Taxonomic series of Australian plants

Banksia ser. Ochraceae is a valid botanic name for a taxonomic series within the plant genus Banksia. It was published by Kevin Thiele in 1996, but discarded by Alex George in 1999.

==Cladistics==
The name came about after a cladistic analysis of Banksia by Thiele and Pauline Ladiges yielded a phylogeny somewhat at odds with the arrangement of Alex George. They found George's B. ser. Cyrtostylis to be "widely polyphyletic", with six of its fourteen taxa occurring singly in locations throughout the cladogram; these were transferred to other series or left incertae sedis.

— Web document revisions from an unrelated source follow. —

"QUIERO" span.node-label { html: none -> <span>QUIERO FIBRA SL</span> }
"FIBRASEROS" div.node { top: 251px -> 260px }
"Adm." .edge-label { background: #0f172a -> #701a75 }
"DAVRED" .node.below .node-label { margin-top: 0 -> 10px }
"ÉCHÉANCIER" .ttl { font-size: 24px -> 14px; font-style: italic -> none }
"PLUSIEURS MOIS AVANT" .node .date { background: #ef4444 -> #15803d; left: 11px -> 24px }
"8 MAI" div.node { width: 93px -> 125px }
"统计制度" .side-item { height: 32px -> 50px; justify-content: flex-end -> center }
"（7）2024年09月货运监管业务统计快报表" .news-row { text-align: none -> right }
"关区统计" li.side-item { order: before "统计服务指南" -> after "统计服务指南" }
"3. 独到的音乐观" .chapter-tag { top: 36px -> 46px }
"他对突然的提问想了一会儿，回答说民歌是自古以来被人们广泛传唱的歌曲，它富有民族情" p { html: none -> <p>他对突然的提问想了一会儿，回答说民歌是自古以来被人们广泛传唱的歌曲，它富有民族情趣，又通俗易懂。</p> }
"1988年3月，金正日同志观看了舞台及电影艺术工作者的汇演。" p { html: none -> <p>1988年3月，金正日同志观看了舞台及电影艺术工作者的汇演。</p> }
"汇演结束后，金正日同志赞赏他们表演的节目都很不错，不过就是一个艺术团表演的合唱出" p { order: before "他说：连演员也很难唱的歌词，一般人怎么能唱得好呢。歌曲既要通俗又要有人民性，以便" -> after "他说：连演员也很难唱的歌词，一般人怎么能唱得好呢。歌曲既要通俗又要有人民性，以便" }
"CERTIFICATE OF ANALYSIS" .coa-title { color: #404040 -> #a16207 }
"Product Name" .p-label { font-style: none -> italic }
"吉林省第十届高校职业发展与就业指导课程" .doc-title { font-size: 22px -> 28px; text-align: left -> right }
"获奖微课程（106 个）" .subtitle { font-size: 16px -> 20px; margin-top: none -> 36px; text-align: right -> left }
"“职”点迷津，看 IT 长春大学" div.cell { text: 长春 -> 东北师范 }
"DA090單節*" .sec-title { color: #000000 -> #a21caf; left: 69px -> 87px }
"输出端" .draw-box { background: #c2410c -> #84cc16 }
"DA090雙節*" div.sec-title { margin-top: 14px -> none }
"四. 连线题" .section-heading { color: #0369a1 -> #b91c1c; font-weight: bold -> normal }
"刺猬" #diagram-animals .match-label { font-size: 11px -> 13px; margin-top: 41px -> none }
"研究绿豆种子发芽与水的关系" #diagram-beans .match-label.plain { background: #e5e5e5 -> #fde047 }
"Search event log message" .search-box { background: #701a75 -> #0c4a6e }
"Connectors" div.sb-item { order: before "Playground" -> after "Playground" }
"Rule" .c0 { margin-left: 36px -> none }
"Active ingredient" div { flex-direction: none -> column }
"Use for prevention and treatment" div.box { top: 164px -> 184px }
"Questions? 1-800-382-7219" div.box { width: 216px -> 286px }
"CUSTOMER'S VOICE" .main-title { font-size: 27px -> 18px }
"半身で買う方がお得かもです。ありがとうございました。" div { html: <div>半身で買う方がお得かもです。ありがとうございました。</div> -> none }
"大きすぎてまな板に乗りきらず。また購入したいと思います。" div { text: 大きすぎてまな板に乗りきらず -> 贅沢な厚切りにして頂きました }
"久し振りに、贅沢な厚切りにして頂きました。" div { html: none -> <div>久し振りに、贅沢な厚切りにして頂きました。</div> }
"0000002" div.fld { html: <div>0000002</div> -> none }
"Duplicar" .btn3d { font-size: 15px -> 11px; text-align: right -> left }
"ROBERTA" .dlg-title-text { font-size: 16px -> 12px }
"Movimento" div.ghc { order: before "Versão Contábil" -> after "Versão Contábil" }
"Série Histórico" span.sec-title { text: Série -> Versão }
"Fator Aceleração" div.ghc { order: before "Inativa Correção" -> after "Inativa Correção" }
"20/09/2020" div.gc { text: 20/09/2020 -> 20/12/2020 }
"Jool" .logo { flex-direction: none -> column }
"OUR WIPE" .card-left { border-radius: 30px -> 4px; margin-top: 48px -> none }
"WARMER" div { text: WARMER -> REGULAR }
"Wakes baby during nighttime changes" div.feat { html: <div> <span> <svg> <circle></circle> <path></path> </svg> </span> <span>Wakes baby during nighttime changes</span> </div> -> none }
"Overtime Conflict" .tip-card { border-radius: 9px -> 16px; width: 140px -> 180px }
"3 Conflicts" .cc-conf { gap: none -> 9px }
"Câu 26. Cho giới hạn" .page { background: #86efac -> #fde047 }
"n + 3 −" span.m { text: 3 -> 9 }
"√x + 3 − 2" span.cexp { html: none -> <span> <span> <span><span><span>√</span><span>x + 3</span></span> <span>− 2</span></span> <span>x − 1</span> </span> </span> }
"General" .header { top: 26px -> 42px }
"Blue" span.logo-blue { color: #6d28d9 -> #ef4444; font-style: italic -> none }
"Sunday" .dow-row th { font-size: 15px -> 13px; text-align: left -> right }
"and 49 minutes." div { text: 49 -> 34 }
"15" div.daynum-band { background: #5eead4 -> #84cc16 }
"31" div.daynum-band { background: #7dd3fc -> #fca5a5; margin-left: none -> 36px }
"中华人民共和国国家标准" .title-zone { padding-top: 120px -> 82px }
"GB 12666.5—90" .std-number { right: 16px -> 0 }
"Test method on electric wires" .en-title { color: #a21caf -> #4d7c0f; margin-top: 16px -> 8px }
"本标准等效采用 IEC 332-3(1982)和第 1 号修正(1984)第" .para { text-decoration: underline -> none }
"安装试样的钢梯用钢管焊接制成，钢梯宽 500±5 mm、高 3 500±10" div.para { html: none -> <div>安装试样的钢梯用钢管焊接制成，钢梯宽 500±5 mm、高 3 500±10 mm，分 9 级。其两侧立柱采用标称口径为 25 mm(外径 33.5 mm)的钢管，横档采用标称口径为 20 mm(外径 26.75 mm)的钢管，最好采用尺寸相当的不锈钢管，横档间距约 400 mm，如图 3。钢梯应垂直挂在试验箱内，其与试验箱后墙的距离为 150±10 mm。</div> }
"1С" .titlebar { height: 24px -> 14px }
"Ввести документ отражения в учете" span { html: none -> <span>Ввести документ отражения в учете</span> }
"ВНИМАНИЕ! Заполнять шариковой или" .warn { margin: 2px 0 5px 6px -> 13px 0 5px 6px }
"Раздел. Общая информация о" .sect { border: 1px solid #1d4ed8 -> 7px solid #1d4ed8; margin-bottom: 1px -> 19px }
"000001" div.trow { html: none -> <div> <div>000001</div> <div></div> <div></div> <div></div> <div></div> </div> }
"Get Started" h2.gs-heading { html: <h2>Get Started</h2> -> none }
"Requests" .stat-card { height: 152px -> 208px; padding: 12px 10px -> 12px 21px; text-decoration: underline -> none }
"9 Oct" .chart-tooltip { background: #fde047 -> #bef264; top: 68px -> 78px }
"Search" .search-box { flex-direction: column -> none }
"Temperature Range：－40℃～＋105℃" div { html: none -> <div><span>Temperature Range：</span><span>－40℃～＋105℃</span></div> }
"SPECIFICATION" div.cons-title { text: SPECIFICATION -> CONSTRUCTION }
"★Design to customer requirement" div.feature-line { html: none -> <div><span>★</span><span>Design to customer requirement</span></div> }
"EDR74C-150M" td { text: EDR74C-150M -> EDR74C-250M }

The remaining eight taxa formed a clade, which further resolved into two subclades:

==Taxonomy==
Thiele and Ladiges preferred to give series rank to the subclades, rather than the entire clade, so they transferred the taxa of the second clade into a new series, retaining only the taxa of the first clade in B. ser. Cyrtostylis. The new series was given the name B. ser. Ochraceae, from the Latin ochraceae ("ochre-coloured"), in reference to the colour of the inflorescences of most species in that series. It was formally defined as containing those species with "linear-terete pollen-presenters that are scarcely distinct from the style, very small, narrowly flabellate-tridentate early seedling leaves, and often browning-orange inflorescences". B. benthamiana (Bentham's banksia) was designated the type species.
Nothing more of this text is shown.